** Opening Given data block **
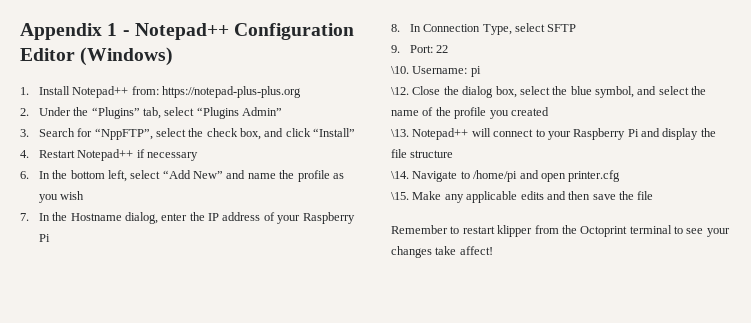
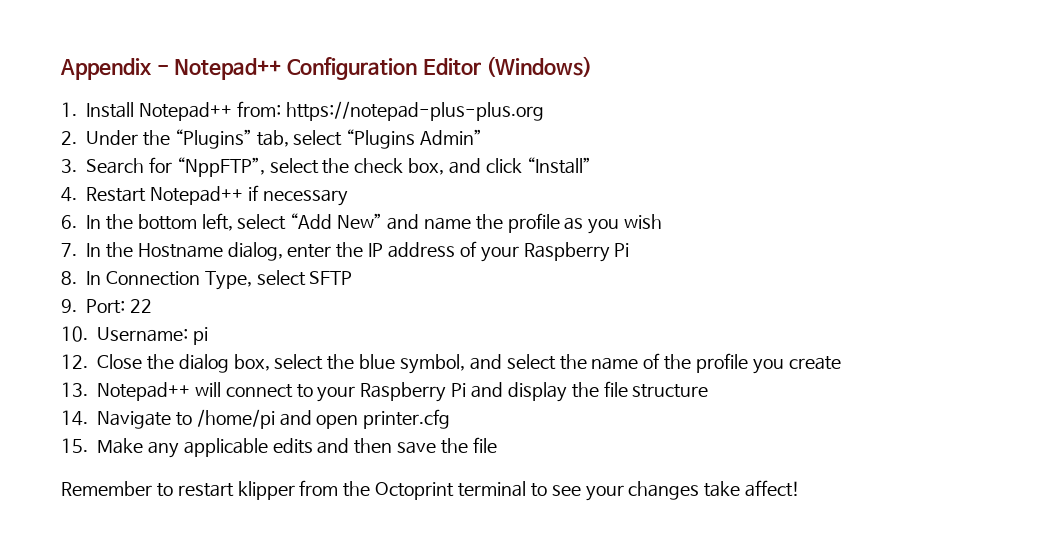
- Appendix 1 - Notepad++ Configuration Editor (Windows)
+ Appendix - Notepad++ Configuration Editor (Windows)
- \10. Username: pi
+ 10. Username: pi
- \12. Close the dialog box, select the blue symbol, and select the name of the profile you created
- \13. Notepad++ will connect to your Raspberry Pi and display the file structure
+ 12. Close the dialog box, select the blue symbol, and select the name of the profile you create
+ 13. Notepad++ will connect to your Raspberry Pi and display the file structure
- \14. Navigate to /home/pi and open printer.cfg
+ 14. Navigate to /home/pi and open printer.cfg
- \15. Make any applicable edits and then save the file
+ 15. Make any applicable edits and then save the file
** Closing Given data block **
** Opening Given data block **
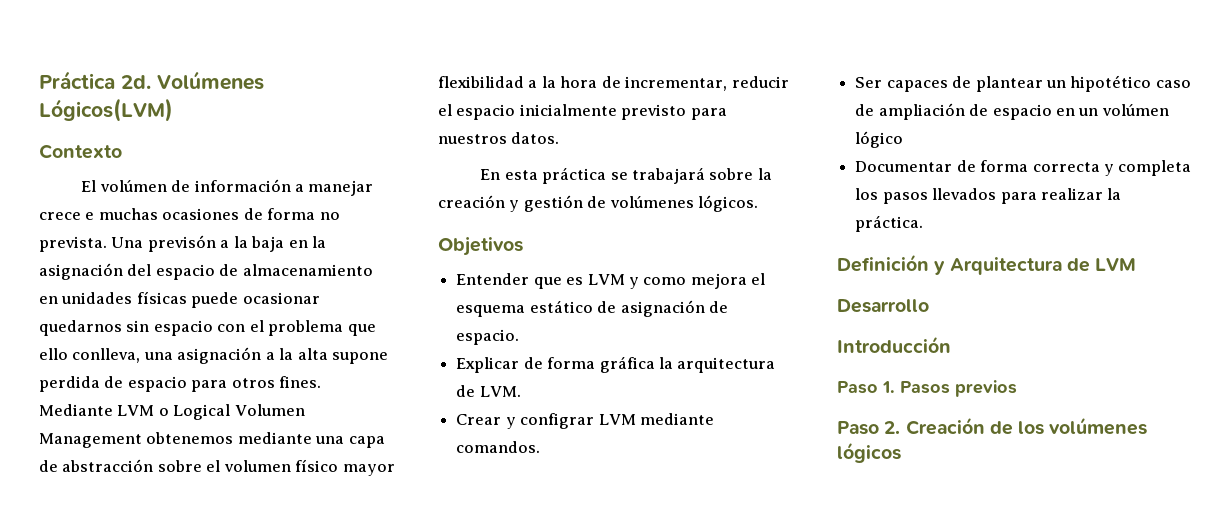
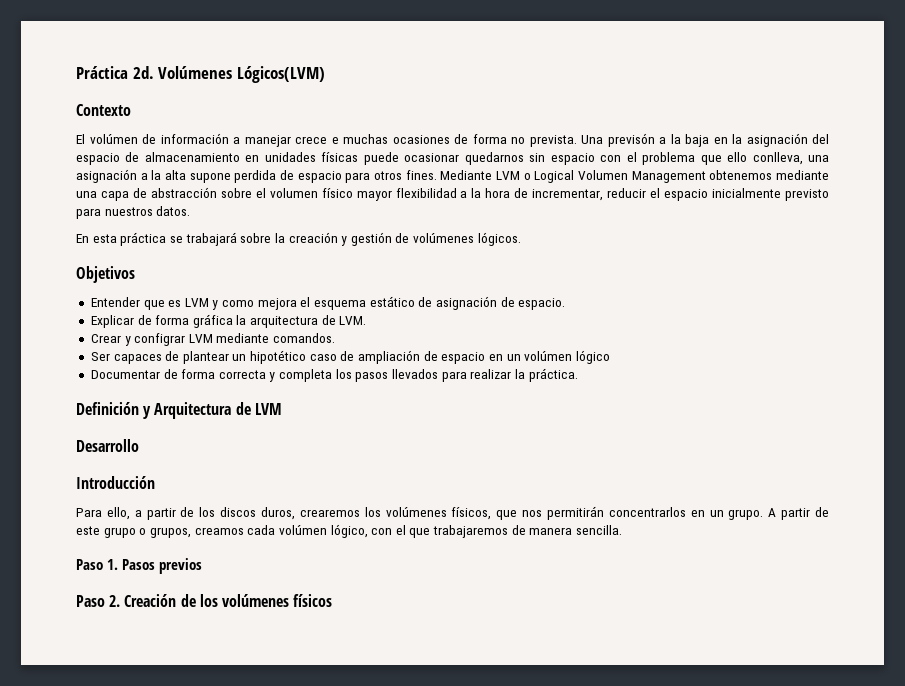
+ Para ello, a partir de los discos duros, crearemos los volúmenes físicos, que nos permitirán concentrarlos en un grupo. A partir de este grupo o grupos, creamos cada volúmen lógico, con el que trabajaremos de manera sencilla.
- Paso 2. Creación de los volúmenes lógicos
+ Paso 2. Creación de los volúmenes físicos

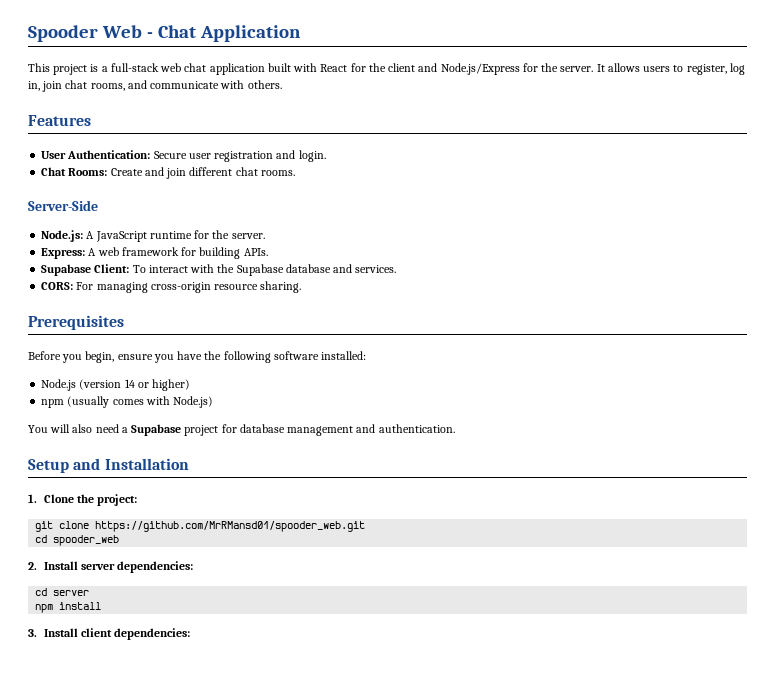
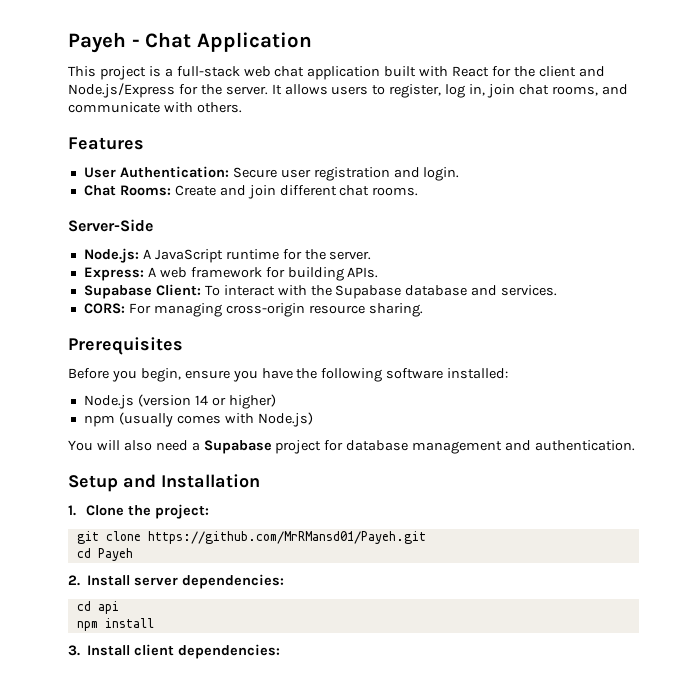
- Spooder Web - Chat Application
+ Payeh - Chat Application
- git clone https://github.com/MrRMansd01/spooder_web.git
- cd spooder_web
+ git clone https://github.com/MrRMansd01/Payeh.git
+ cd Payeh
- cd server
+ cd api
** Closing Given data block **
§ **Directions**
Each line above that holds the string "Configuration" should be copied and shown.

§ **Answer space**
- Appendix 1 - Notepad++ Configuration Editor (Windows)
+ Appendix - Notepad++ Configuration Editor (Windows)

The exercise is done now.